Multi-stage robust and multi-role integrated allocation of emergency resources for hazard-induced disasters
摘要
The allocation of emergency resources is a lifeline in hazard-induced disaster relief, directly determining survival rates, rescue efficiency, and the restoration of social order. Existing allocation models face two limitations: (1) insufficient cross-role integration of funds and resource flows, and (2) limited application of multi-stage robust optimization. To address these issues, this study proposes a tripartite multi-role integrated scheduling framework that jointly considers the objectives and constraints of decision-making (fund allocation), execution (procurement and transportation), and demand roles (affected populations) to optimize economic cost, life-saving utility, and supply–demand balance.
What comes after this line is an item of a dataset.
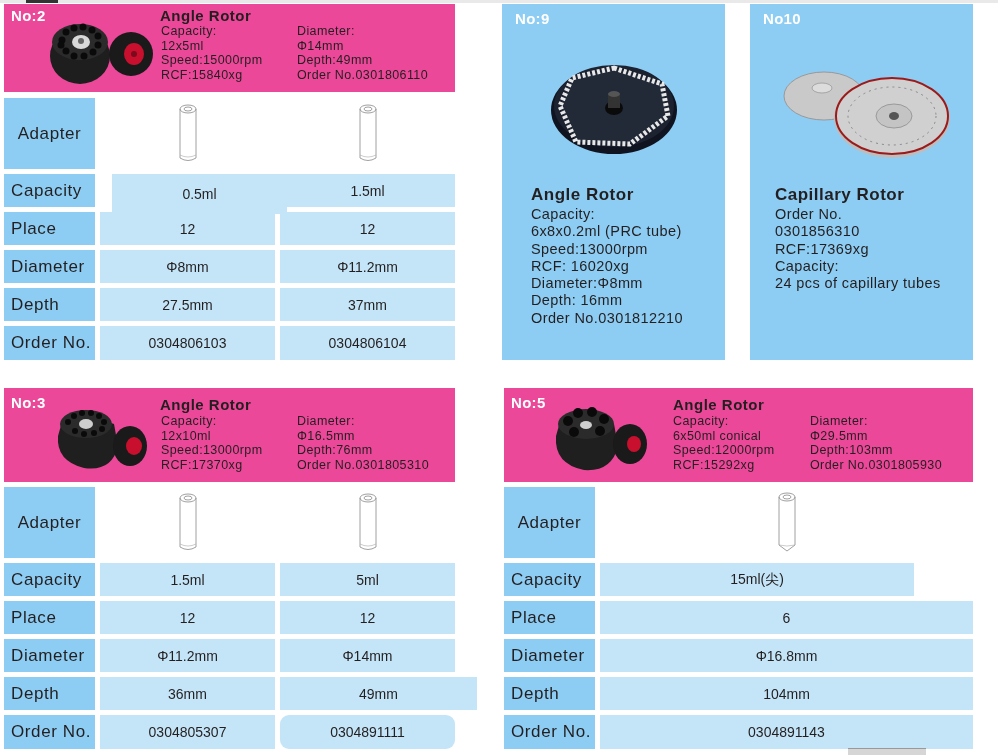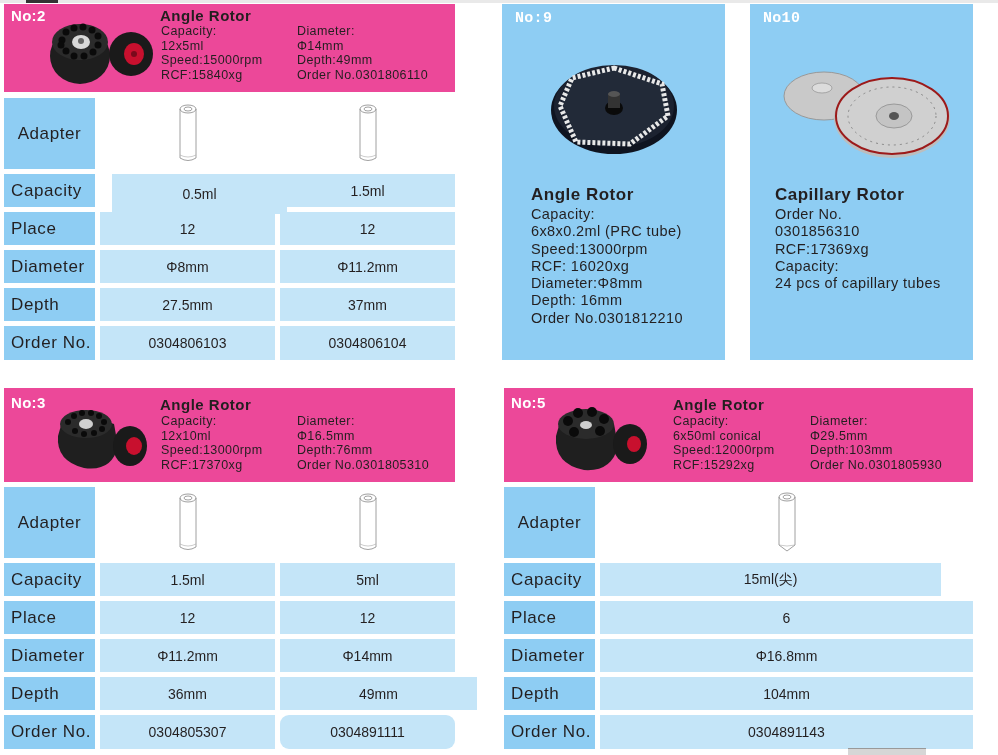"No:9" .side .no { font-family: Liberation Mono, monospace -> none }
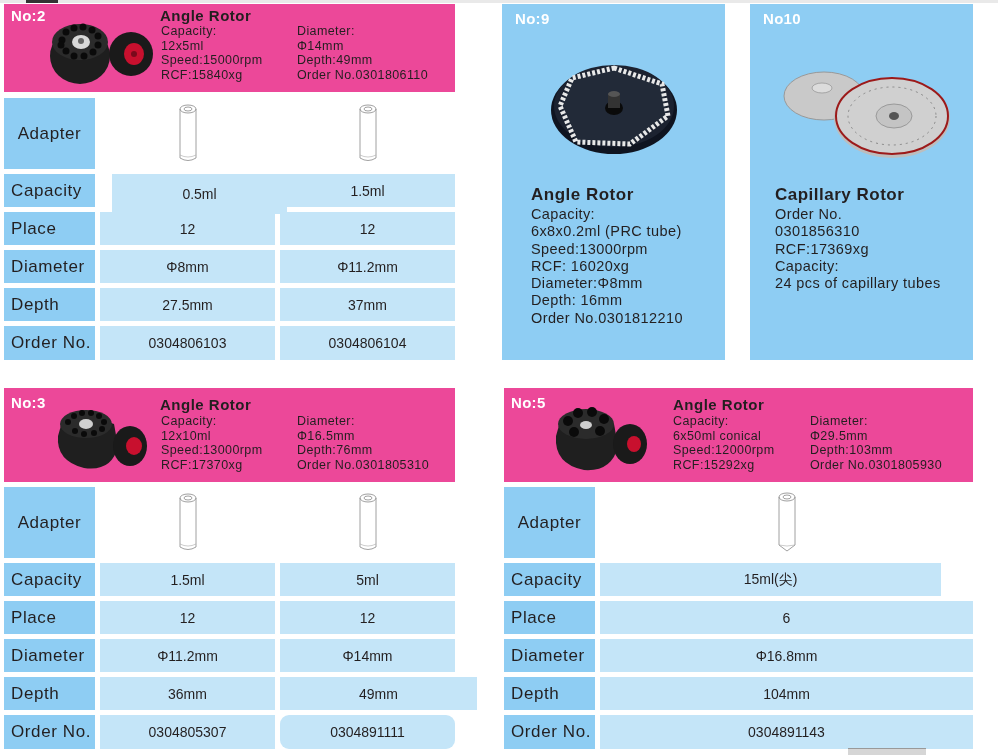"15ml(尖)" div.tbl-cell { width: 341px -> 314px }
We adopt multi-stage adaptive robust optimization to reformulate the allocation model into a feedback framework integrating pre-disaster planning with post-disaster periodic adjustments under demand, procurement, and transportation uncertainties. For model tractability and compatibility with off-the-shelf solvers, we develop a linear reformulation technique that converts the nonlinear robust model into a linear program using duality theory and semi-infinite constraint handling. A case study based on an earthquake scenario shows that multi-stage adjustment and multi-role integration improve allocation optimality, stability, and robustness under multiple uncertainty sources. Sensitivity analyses of key parameters, such as time discretization and historical dependency depth, provide practical guidance for model deployment. Compared with deterministic, static robust, and rolling-horizon methods, the proposed approach shows improvements in allocation safety and overall rescue performance.